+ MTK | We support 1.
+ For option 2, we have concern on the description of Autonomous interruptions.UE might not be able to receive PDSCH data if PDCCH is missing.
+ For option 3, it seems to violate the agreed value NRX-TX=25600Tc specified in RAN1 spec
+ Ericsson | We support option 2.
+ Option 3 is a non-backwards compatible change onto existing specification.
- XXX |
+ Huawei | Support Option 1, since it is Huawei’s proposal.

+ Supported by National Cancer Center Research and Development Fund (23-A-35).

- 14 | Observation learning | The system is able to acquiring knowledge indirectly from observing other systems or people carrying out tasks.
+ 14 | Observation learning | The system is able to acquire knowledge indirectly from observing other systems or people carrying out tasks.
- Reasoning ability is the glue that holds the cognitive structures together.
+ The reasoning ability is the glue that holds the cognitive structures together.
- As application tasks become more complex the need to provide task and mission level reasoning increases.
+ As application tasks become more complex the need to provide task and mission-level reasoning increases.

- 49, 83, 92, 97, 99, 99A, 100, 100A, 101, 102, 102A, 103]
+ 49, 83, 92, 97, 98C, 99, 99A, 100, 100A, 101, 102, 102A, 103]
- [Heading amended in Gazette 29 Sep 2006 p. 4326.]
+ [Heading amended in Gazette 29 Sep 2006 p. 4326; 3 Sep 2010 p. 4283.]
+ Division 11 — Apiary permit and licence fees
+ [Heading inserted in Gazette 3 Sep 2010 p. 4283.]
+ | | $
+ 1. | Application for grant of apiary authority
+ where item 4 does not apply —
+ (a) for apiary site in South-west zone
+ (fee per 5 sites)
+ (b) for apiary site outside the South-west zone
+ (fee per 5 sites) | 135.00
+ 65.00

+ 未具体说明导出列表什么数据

Problem requirements:
For this exercise, copy each line from the listing above that has the word "more".

Task result:
- As application tasks become more complex the need to provide task and mission level reasoning increases.
+ As application tasks become more complex the need to provide task and mission-level reasoning increases.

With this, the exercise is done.